*** Block opens ***

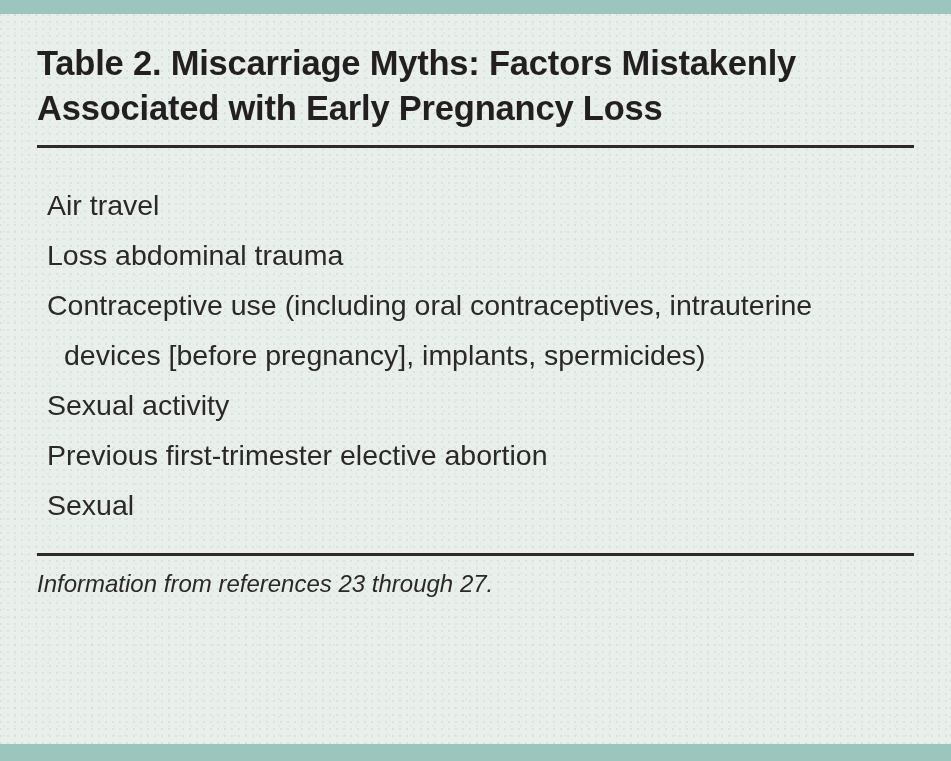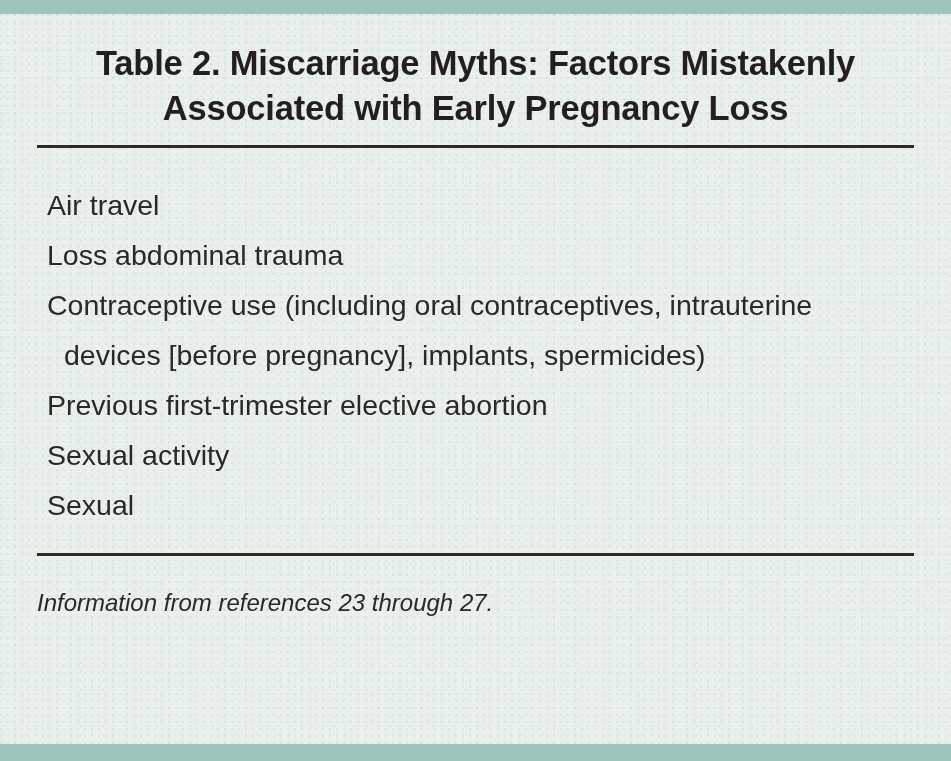--- a/index.html
+++ b/index.html
@@ -58,7 +58,6 @@
     color: #231f20;
     letter-spacing: -0.2px;
     max-width: 878px;
-    text-align: center;
   }
 
   .rule {

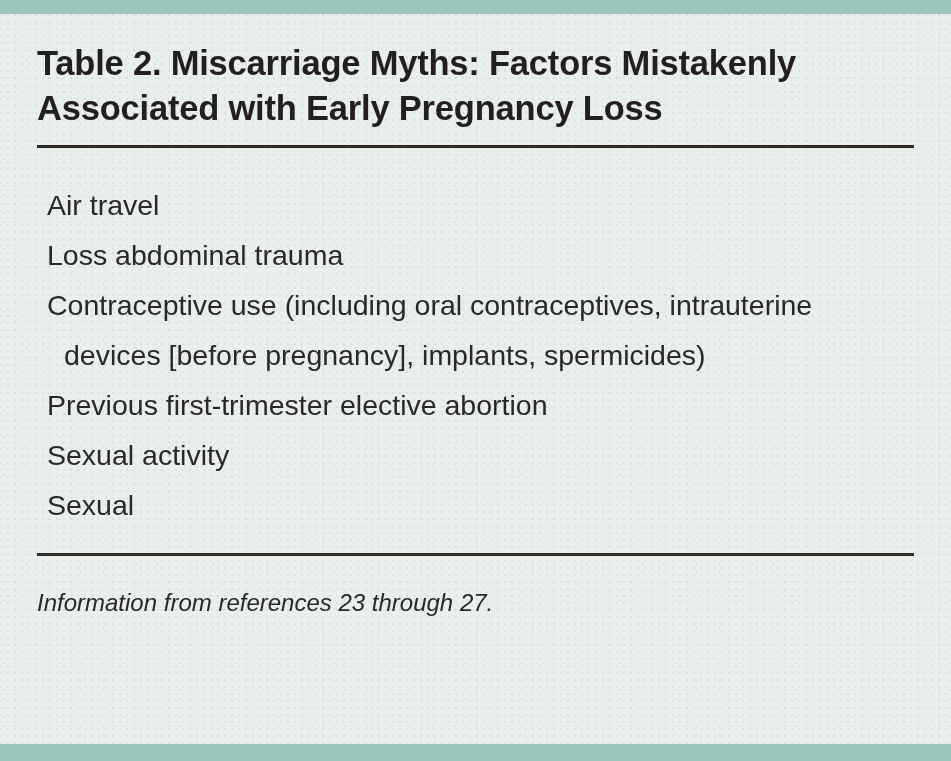--- a/index.html
+++ b/index.html
@@ -113,8 +113,8 @@
     <li class="row">Air travel</li>
     <li class="row">Loss abdominal trauma</li>
     <li class="row">Contraceptive use (including oral contraceptives, intrauterine devices [before pregnancy], implants, spermicides)</li>
+    <li class="row">Sexual activity</li>
     <li class="row">Previous first-trimester elective abortion</li>
-    <li class="row">Sexual activity</li>
     <li class="row">Sexual</li>
   </ul>
 

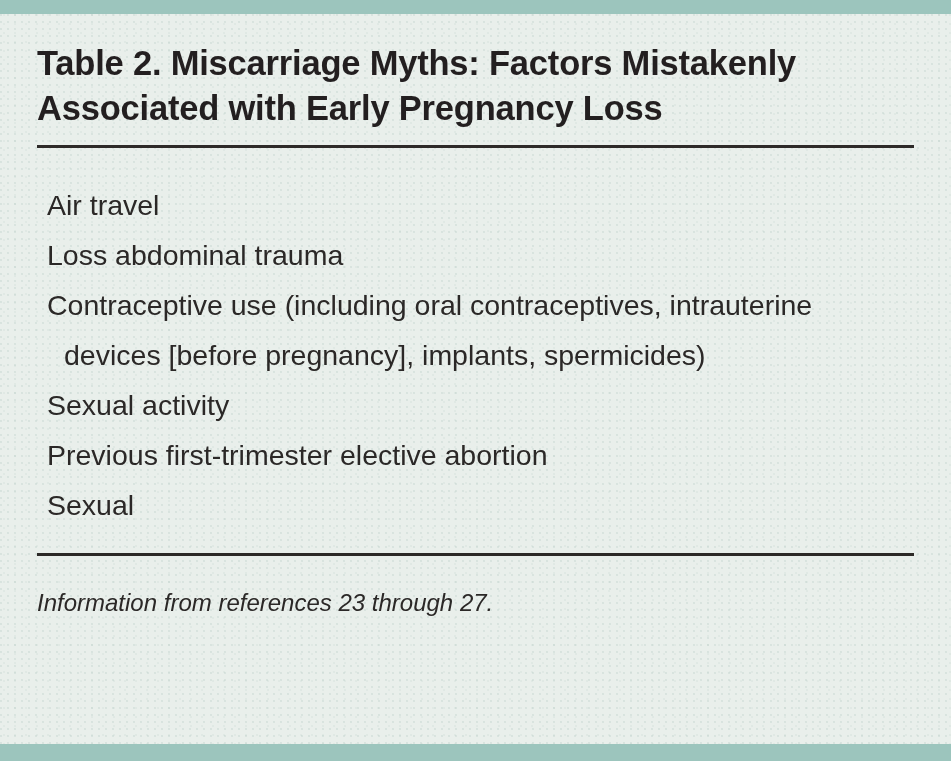--- a/index.html
+++ b/index.html
@@ -88,7 +88,7 @@
 
   .source-note {
     margin: 0;
-    padding-top: 32px;
+    padding-top: 13px;
     font-size: 24px;
     line-height: 30px;
     font-style: italic;

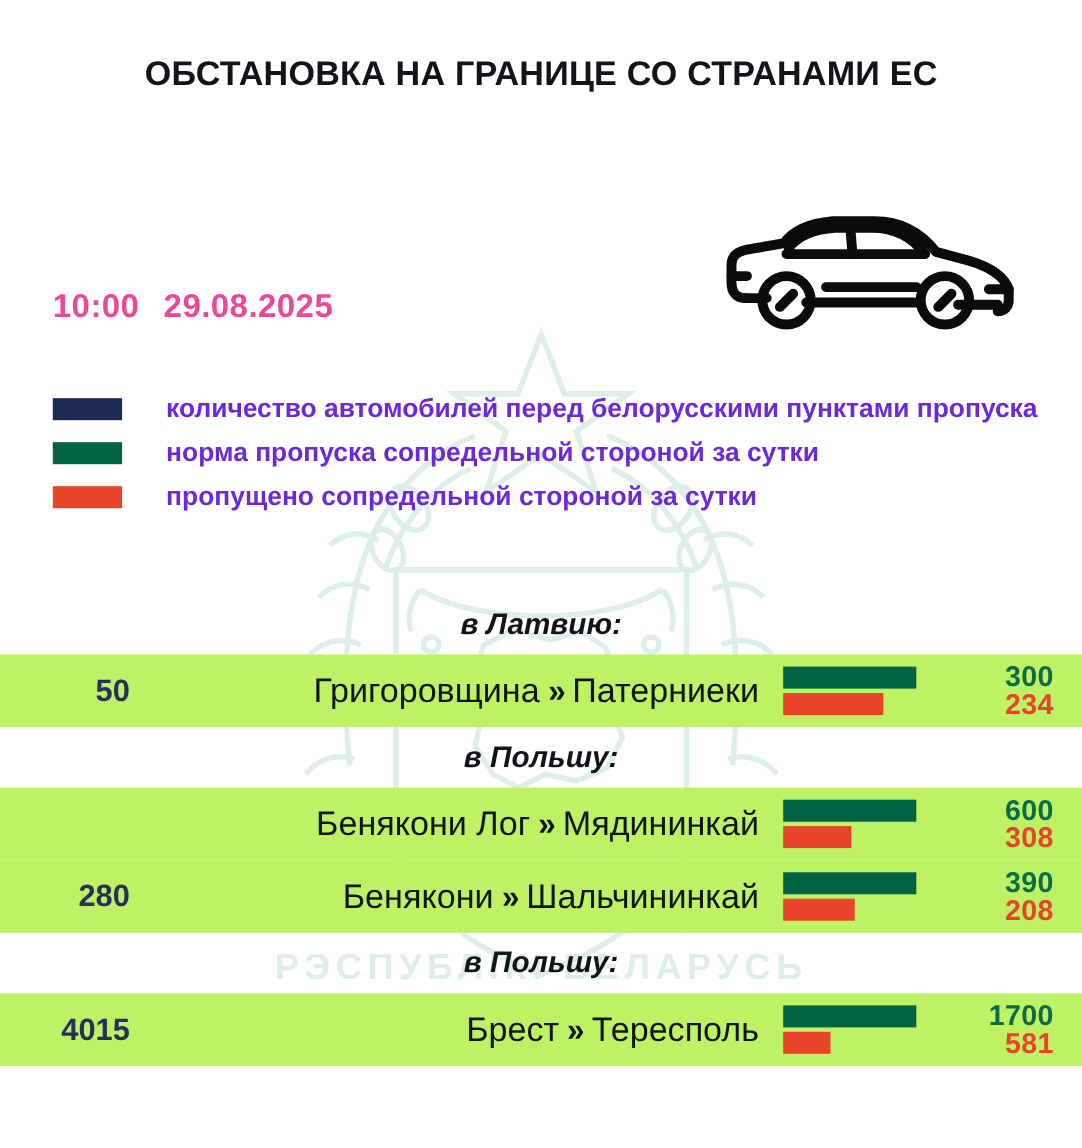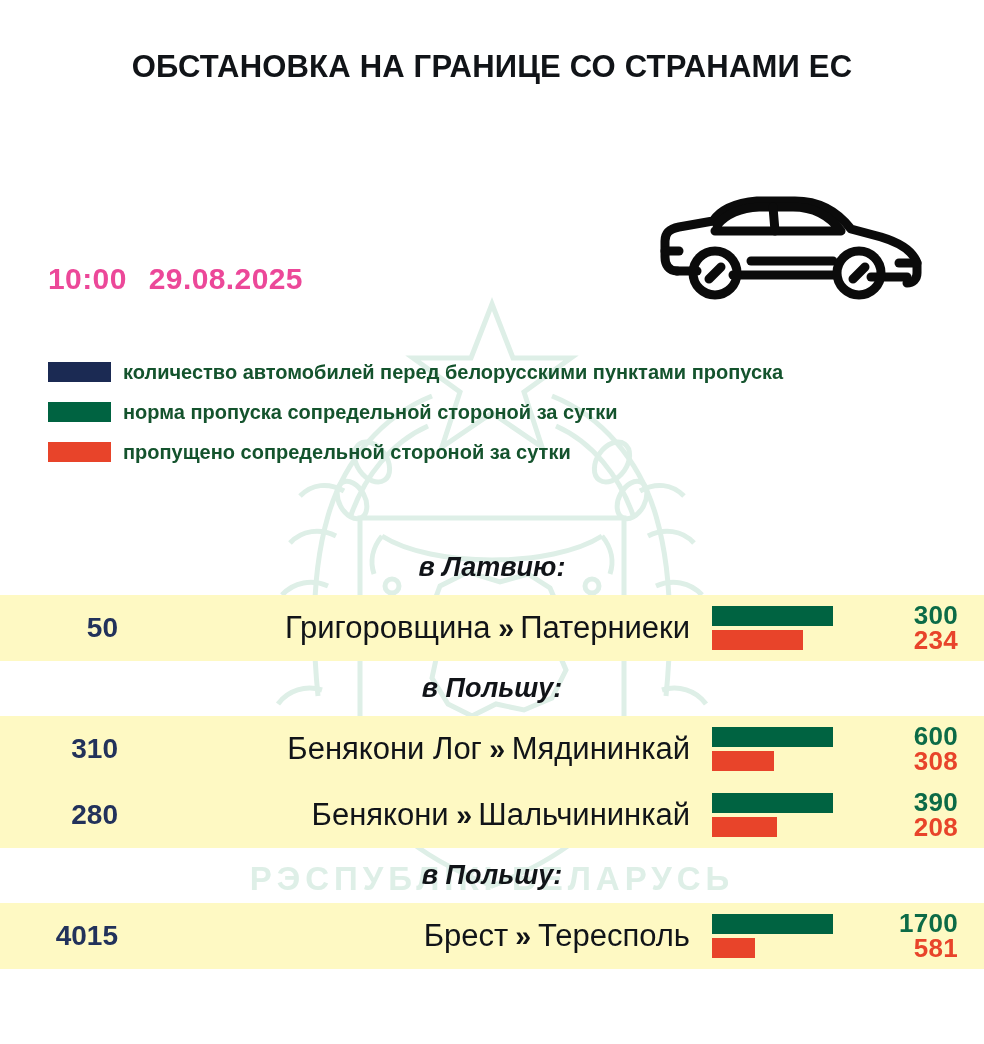--- a/index.html
+++ b/index.html
@@ -90,10 +90,10 @@
     flex: 0 0 auto;
   }
   .legend-label {
-    margin-left: 12px;
-    font-size: 20px;
-    font-weight: bold;
-    color: #14532d;
+    margin-left: 40px;
+    font-size: 24px;
+    font-weight: bold;
+    color: #6d28d9;
     white-space: nowrap;
   }
 

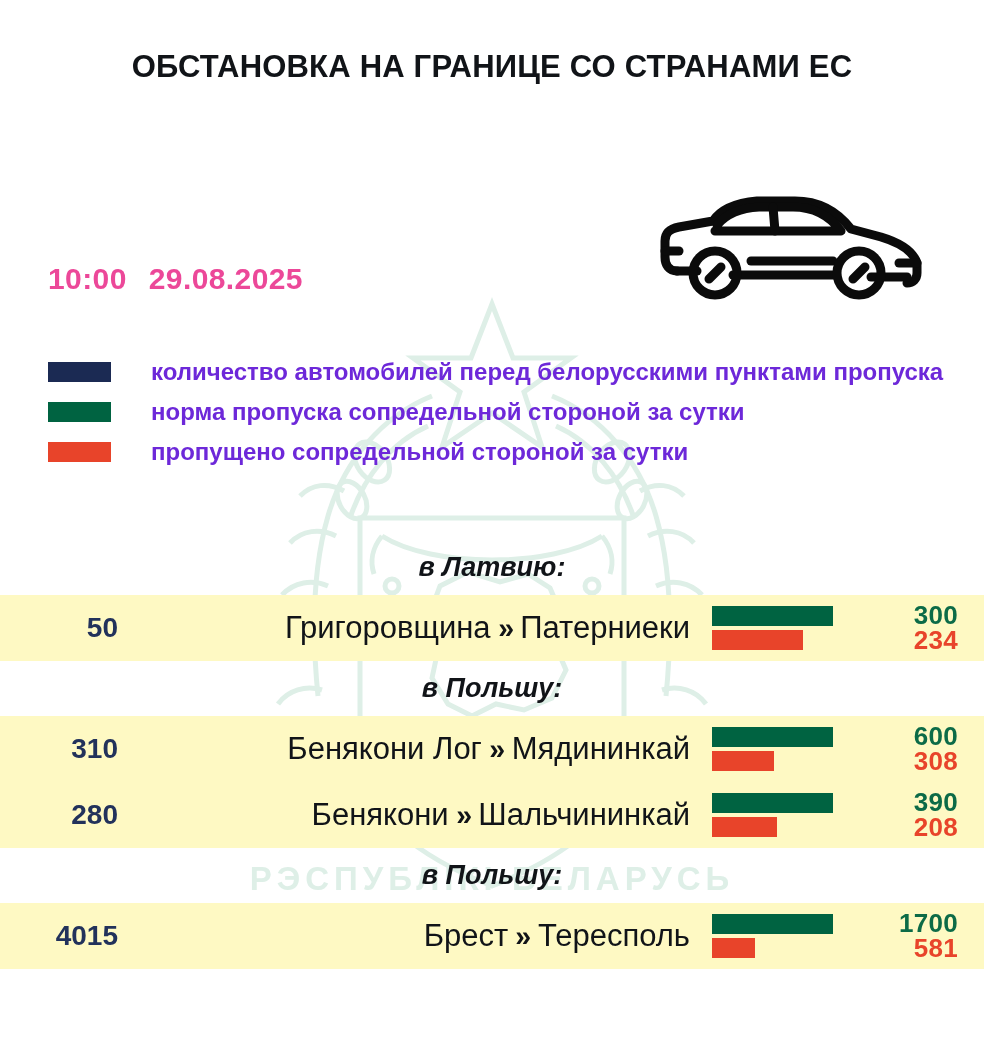--- a/index.html
+++ b/index.html
@@ -117,7 +117,7 @@
   .row {
     position: relative;
     height: 66px;
-    background: #fef9c3;
+    background: #bef264;
   }
   .row-queue {
     position: absolute;

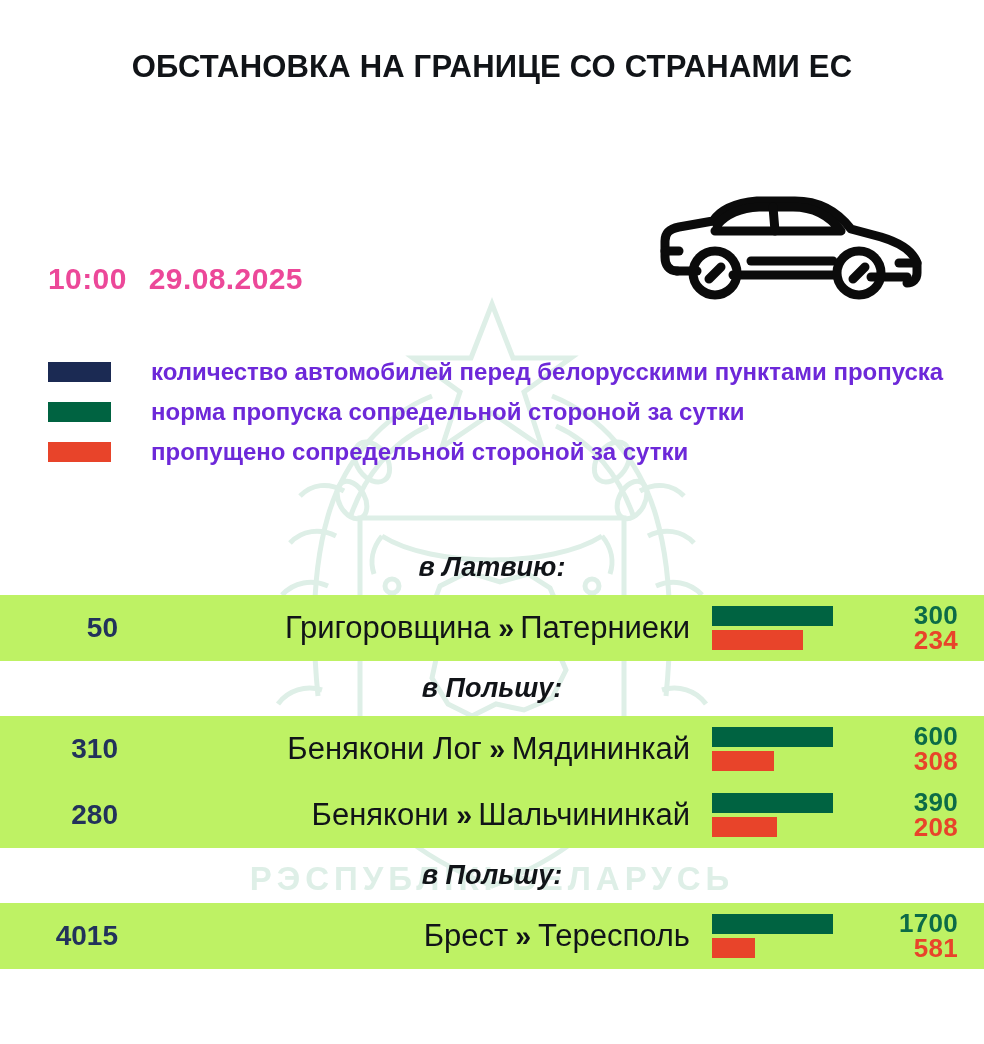--- a/index.html
+++ b/index.html
@@ -288,7 +288,6 @@
       </div>
       <div class="section-head">в Польшу:</div>
       <div class="row">
-        <div class="row-queue">310</div>
         <div class="row-route"><span>Бенякони Лог</span><span class="route-arrow">»</span><span>Мядининкай</span></div>
         <div class="row-bars">
           <div class="bar bar-norm" style="width:121px"></div>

*** Block closes ***

Number of lines with the string "activity" in them: give it by itself, based on the listing above.

Solution to this problem ▸ 2